Armin Linke. Il Corpo dello Stato

21 ottobre – 14 novembre 2010
a cura di Luigia Lonardelli
Sala Carlo Scarpa

Lo Studio privato del Presidente della Repubblica, la Sala Stampa della Presidenza del Consiglio, la Corte Costituzionale, il Senato della Repubblica, la Camera dei Deputati, i Depositi della Banca d’Italia, gli uffici della Direzione Rai, la Moschea e la Sinagoga di Roma: sono alcuni dei luoghi al centro del progetto Armin Linke. Il Corpo dello Stato.

Le 28 stampe in mostra, parte della collezione del museo, sono qui esposte per la prima volta.
Le foto raccontano il potere attraverso i luoghi in cui viene esercitato, le “stanze dei bottoni” in cui pochissimi possono entrare: una storia fatta di rarefazioni e vuoti concettuali, in cui le immagini, dialogando fra loro, generano una riflessione politica ed estetica sulla moderna democrazia occidentale.

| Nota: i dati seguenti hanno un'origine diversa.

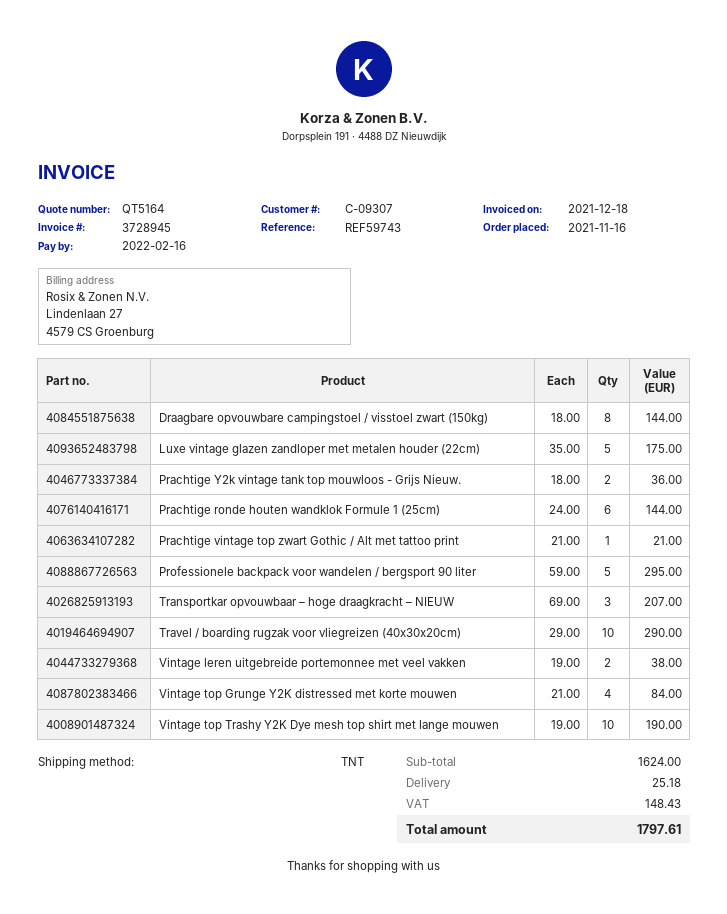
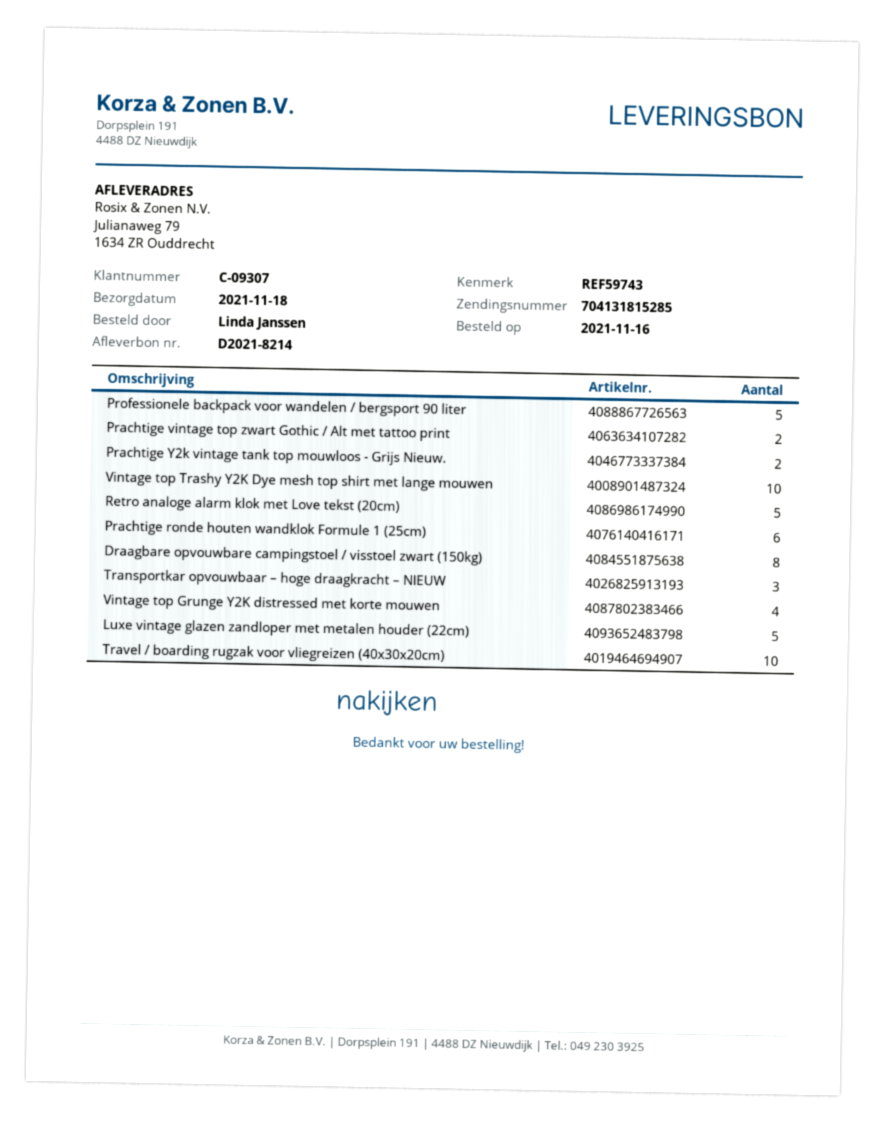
Prachtige vintage top zwart Gothic / Alt met tattoo print: 1 -> 2
Vintage leren uitgebreide portemonnee met veel vakken: 2 -> none
Retro analoge alarm klok met Love tekst (20cm): none -> 5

Nato dalla suggestione della cerimonia di investitura dei vescovi in Vaticano, il progetto Il Corpo dello Stato inizia nel 2002 come analisi del rito e della percezione di spazi fortemente simbolici.
La seconda fase del lavoro inizia nel 2006 quando l’artista, con il sostegno del MAXXI Arte, intraprende una campagna di mappatura dei luoghi dove viene esercitata l’autorità religiosa e politica: spazi in cui si svolgono attività decisionali e di rappresentanza, analizzati nel loro uso antico e nella funzione attuale.
Il Corpo dello Stato propone una riflessione sul labile confine che corre fra pubblico e privato, sulla forza delle immagini mediatiche, sulle fragili distinzioni tra finzione televisiva e realtà.